* WORK TO COMPLETE *
Write out each entry below exactly. Do not include the images.

* EXERCISE MATERIALS *
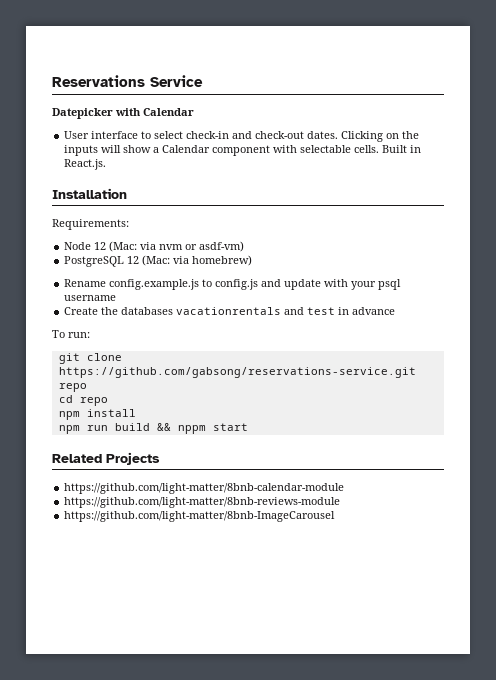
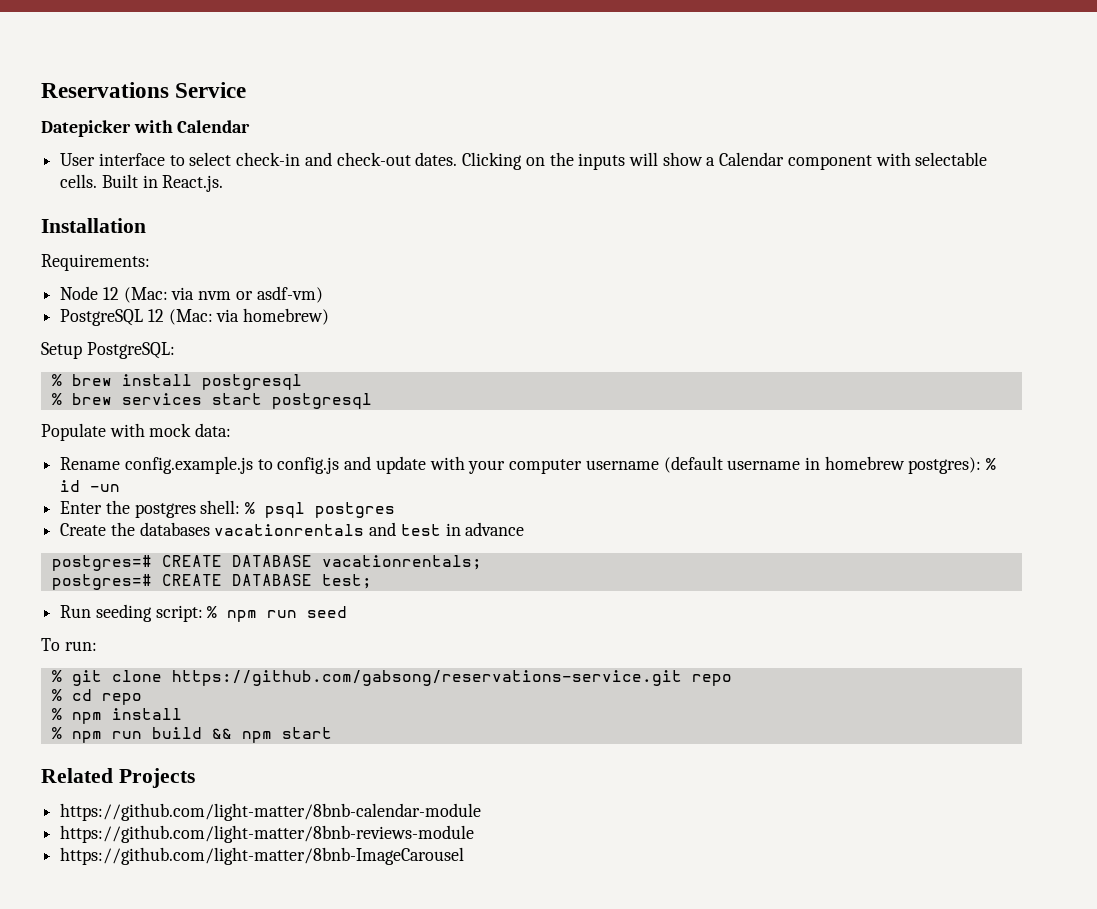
(253, 260) none -> [41,342,175,359] [51,374,302,390] [51,393,372,409] [41,423,232,441] // Setup PostgreSQL: // % brew install postgresql // % brew services start postgresql // Populate with mock data:
[378,279,402,290] [64,295,117,301] psql username -> [509,456,997,474] [60,480,121,492] [60,500,396,518] computer username (default username in homebrew postgres): % id -un // Enter the postgres shell: % psql postgres
(396, 311) none -> [51,555,482,571] [51,574,372,590] [60,604,348,622] // postgres=# CREATE DATABASE vacationrentals; // postgres=# CREATE DATABASE test; // Run seeding script: % npm run seed
(90, 335) none -> [51,670,62,682] %
(87, 387) none -> [51,689,62,701] %
(108, 401) none -> [51,708,62,720] %
(136, 413) none -> [51,727,62,739] %
[177,425,206,434] nppm -> [241,731,272,743] npm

* SOLVED PROBLEM *
(253, 260) none -> [41,342,175,359] [51,374,302,390] [51,393,372,409] [41,423,232,441] // Setup PostgreSQL: // % brew install postgresql // % brew services start postgresql // Populate with mock data:
[378,279,402,290] [64,295,117,301] psql username -> [509,456,997,474] [60,480,121,492] [60,500,396,518] computer username (default username in homebrew postgres): % id -un // Enter the postgres shell: % psql postgres
(396, 311) none -> [51,555,482,571] [51,574,372,590] [60,604,348,622] // postgres=# CREATE DATABASE vacationrentals; // postgres=# CREATE DATABASE test; // Run seeding script: % npm run seed
(90, 335) none -> [51,670,62,682] %
(87, 387) none -> [51,689,62,701] %
(108, 401) none -> [51,708,62,720] %
(136, 413) none -> [51,727,62,739] %
[177,425,206,434] nppm -> [241,731,272,743] npm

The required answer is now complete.